Tabella Comparativa: Salsa Rubra vs Bagnet Ross

Caratteristica Salsa Rubra Bagnet Ross
Origine Ispirata al ketchup (origini orientali) Piemonte, Italia
Ingredienti principali Peperoni, pomodori, aceto Pomodori, carote, cipolle
Sapore Piccante e cremoso Rustico e grossolano
Uso Carne, aperitivi, patatine fritte Bollito misto, tomini, acciughe

Altre salse

  • Toscana e Piemonte si contendono il primato di migliore salsa verde. Per prepararla avrete bisogno prezzemolo, uova sode, pane raffermo, olio extravergine di oliva, aglio, limone, acciughe, capperi e aceto.
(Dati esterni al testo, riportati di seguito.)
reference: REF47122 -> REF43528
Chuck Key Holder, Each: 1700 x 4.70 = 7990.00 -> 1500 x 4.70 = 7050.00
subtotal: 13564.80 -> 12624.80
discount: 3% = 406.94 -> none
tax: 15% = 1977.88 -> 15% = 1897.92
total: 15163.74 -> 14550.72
  • Una salsa decisamente saporita è la cugnà, a base di mosto d’uva rosso. Per realizzarla bisogna liberare il mosto dai vinaccioli e dalle bucce, quindi farlo bollire unendo frutta come pere e mere tagliati a pezzi. La cottura può richiedere anche due ore, al termine delle quali vanno aggiunte nocciole tostate e macinate, chiodi di garofano e cannella.
  • Per la salsa al cren avrete bisogno di un rafano grattugiato impastato con aceto bianco, zucchero, sale e olio evo.
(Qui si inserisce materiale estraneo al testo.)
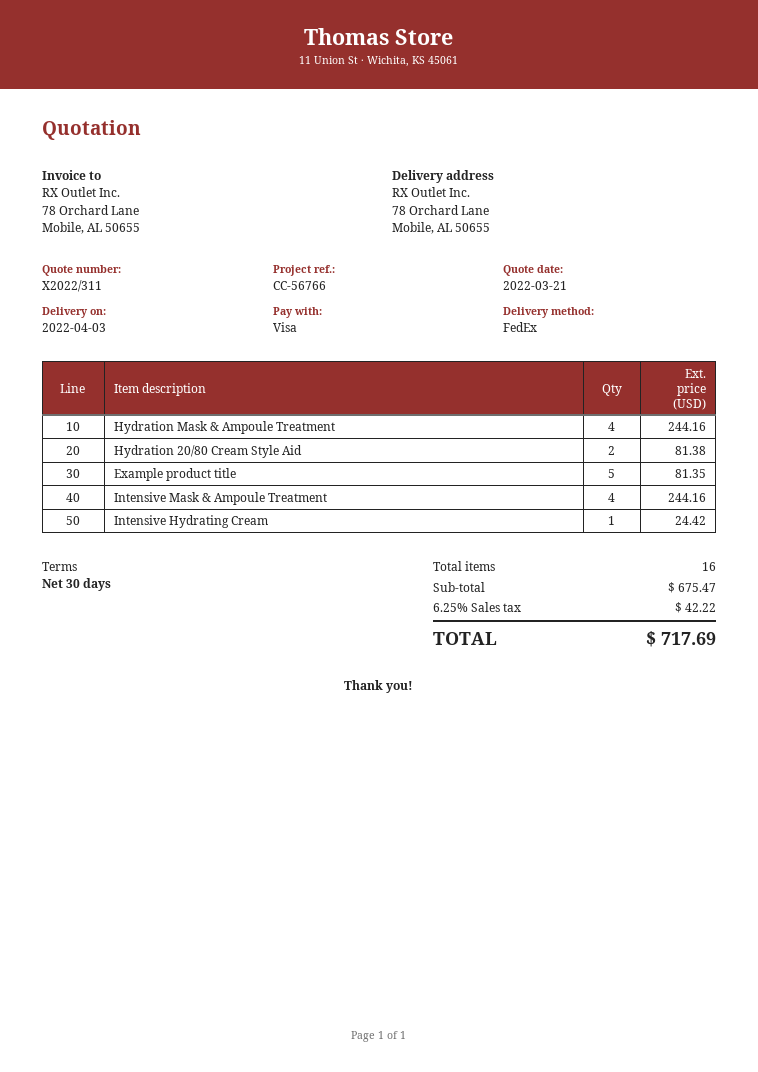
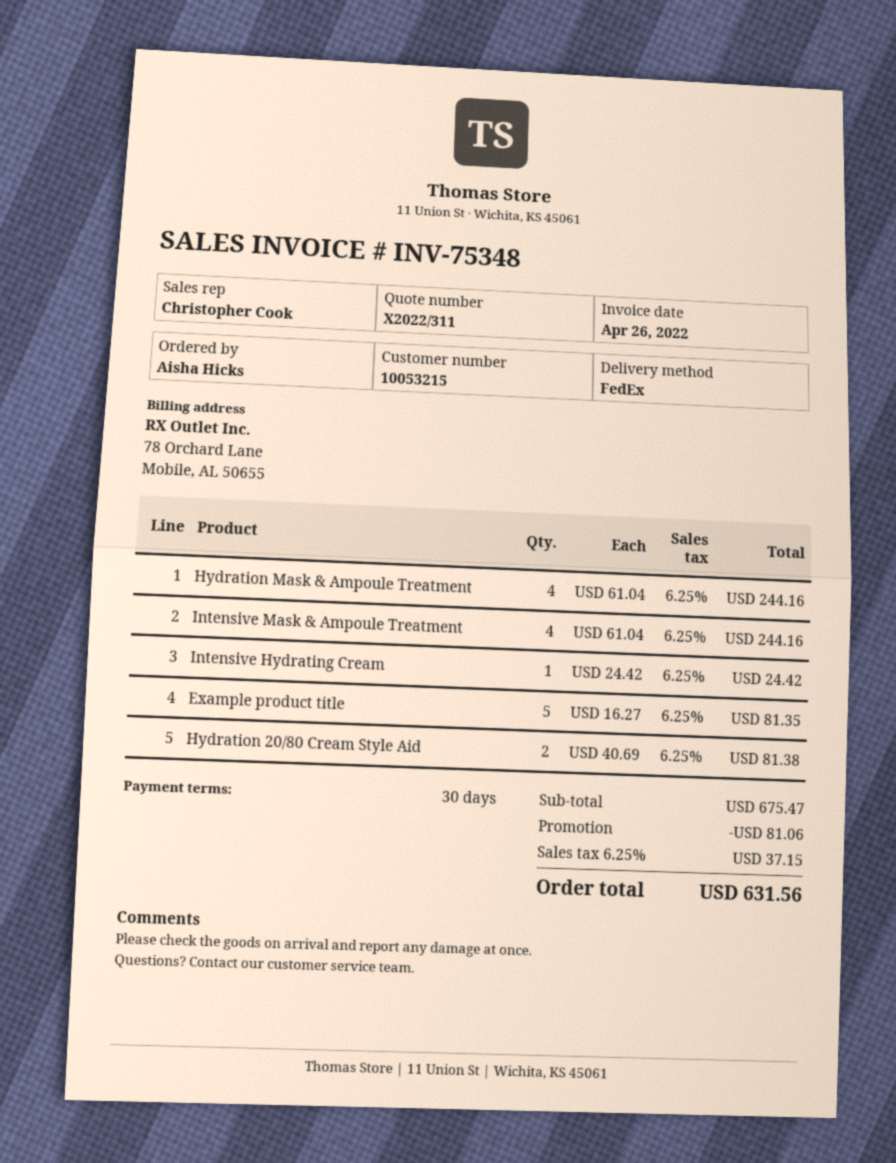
discount: none -> 81.06
tax: 6.25% = 42.22 -> 6.25% = 37.15
total: 717.69 -> 631.56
  • Alla base della salsa pearà c’è midollo di bue, brodo di carne e pane raffermo tostato. Il tutto va tritato fino creare un composto dalla consistenza morbida, da servire insieme alla carne bollita.
  • Come dice il termine stesso, l’agliata è una salsa per bollito a base di aglio che va sbianchito nel latte e tritato insieme a tuorli d’uovo, prezzemolo, olio evo, sale e prezzemolo. L’unico inconveniente dell’agliata è che il vostro alito probabilmente ne risentirà.
  • La preparazione della salsa tartara è simile a quella della maionese: occorrono due tuorli d’uovo, quindi vanno aggiunti senape, aceto, dragoncello fresco, sale e olio. Qualche sottaceto darà il tocco di sapore finale.
  • La salsa ai capperi prevede ingredienti come alici, aglio, capperi e un filo d’olio per amalgamare il tutto; in fase di cottura vanno aggiunti cipolla, capperi e brodo di carne. Al termine della cottura si aggiunge qualche goccia di aceto di vino rosso.